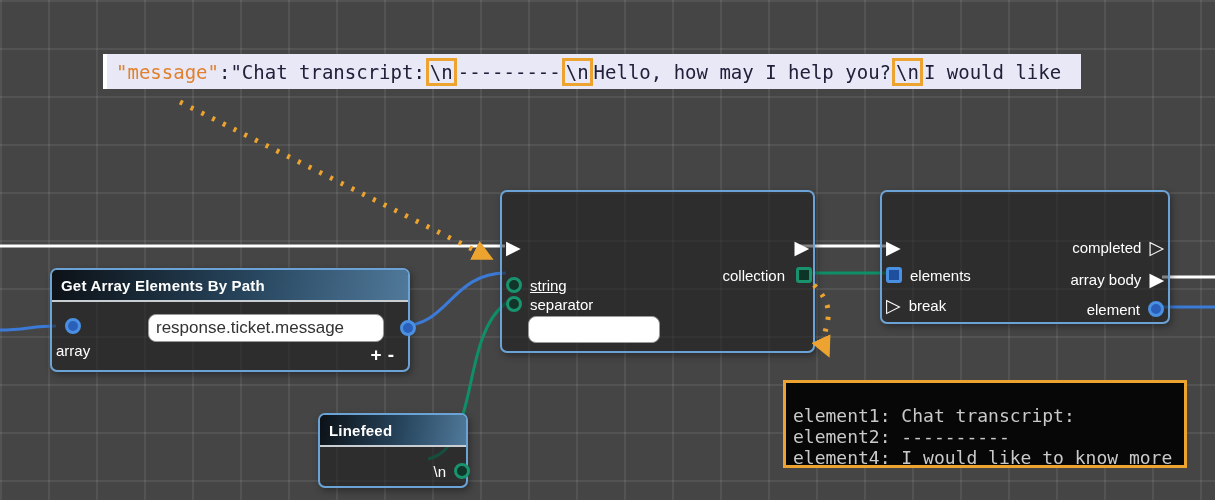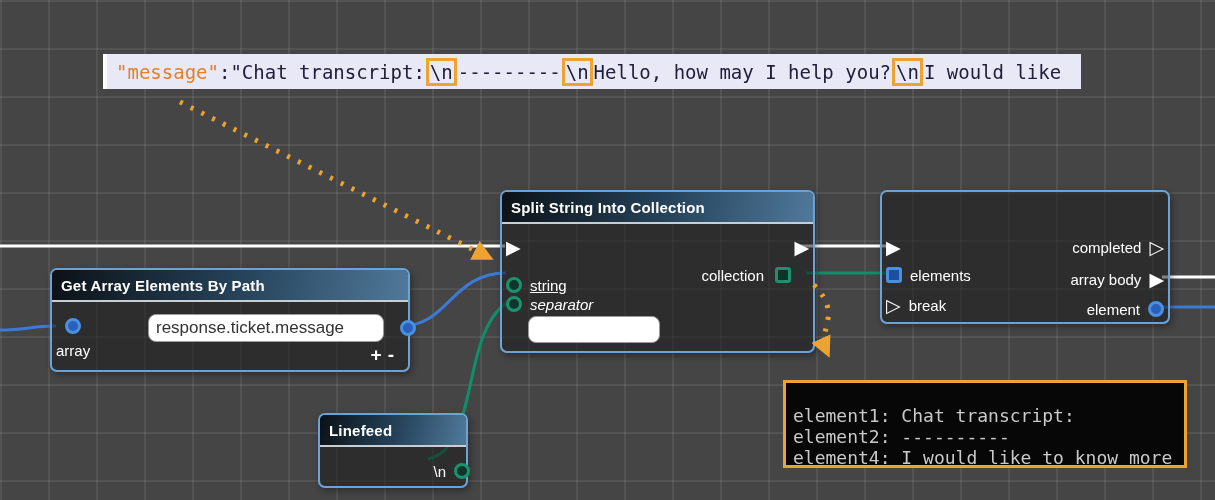--- a/index.html
+++ b/index.html
@@ -92,38 +92,35 @@
       <span>array</span>
     </div>
     <input class="field" style="left: 96px; top: 44px; width: 236px; height: 28px;" value="response.ticket.message">
     <div class="port pc p-blue" style="position:absolute; right:-8px; top:50px;"></div>
     <div class="plusminus" style="right:8px; top:74px;">
       <span>+</span><span>-</span>
     </div>
   </div>
 
   <div class="node" style="left:500px; top:190px; width:315px; height:163px;">
-    <div class="node-header">
-      <span>Split String Into Collection</span>
-    </div>
     <div class="row" style="left:4px; top:45px;">
       <span class="exec">▶</span>
     </div>
     <div class="row" style="right:4px; top:45px;">
       <span class="exec">▶</span>
     </div>
     <div class="row" style="left:4px; top:83px;text-decoration:underline;">
       <div class="port pc p-green"></div>
       <span>string</span>
     </div>
-    <div class="row" style="right:22px; top:73px;gap:11px;">
+    <div class="row" style="right:1px; top:73px;gap:11px;">
       <span>collection</span>
       <div class="port ps p-green" style="background:#0d3527;"></div>
     </div>
-    <div class="row" style="left:4px; top:102px;font-style:italic;">
+    <div class="row" style="left:4px; top:102px;">
       <div class="port pc p-green"></div>
       <span>separator</span>
     </div>
     <input class="field" style="left: 26px; top: 124px; width: 132px; height: 27px;" value="">
   </div>
 
   <div class="node" style="left:880px; top:190px; width:290px; height:134px;">
     <div class="row" style="left:4px; top:45px;">
       <span class="exec">▶</span>
     </div>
----------------------------------------
* _EXERCISE_:
What number of lines in the listing above hold the string "input"? Give that number and nothing else.

* _RESPONSE_:
2